[Records excerpted from a collection]
= Beginning of Section =

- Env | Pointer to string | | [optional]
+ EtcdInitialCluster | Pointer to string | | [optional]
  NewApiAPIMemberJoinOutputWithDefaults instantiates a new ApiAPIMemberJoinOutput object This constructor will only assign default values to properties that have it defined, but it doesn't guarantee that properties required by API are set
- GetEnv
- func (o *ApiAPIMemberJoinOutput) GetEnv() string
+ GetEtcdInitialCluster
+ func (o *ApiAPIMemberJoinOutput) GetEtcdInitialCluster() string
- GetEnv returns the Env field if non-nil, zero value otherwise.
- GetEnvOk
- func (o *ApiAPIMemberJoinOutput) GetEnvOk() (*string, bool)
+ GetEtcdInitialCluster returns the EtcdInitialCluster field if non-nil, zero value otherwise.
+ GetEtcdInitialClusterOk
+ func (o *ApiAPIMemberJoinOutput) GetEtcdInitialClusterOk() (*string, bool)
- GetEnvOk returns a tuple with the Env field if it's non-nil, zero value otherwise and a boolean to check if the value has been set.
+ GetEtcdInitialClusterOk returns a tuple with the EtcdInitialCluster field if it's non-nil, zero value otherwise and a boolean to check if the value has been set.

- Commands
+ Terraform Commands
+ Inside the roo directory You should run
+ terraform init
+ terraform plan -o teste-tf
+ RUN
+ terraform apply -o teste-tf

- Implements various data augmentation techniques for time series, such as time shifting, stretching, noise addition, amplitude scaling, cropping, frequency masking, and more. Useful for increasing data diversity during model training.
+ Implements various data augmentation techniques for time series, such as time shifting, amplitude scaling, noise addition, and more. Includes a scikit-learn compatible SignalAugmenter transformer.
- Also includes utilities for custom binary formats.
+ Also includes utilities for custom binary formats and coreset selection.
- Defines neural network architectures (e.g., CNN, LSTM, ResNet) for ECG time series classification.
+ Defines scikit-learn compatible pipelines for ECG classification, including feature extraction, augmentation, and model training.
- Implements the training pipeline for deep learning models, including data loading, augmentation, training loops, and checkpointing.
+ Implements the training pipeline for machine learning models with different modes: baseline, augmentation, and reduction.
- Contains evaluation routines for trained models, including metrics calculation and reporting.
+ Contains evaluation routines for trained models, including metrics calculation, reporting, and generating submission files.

= End of Section =

_WORK INSTRUCTIONS_:
Copy out the entries exactly. Begin at the first line and end with the line that has "EtcdInitialCluster | Pointer to string | | [optional]".

_RESULT OF THE TASK_:
- Env | Pointer to string | | [optional]
+ EtcdInitialCluster | Pointer to string | | [optional]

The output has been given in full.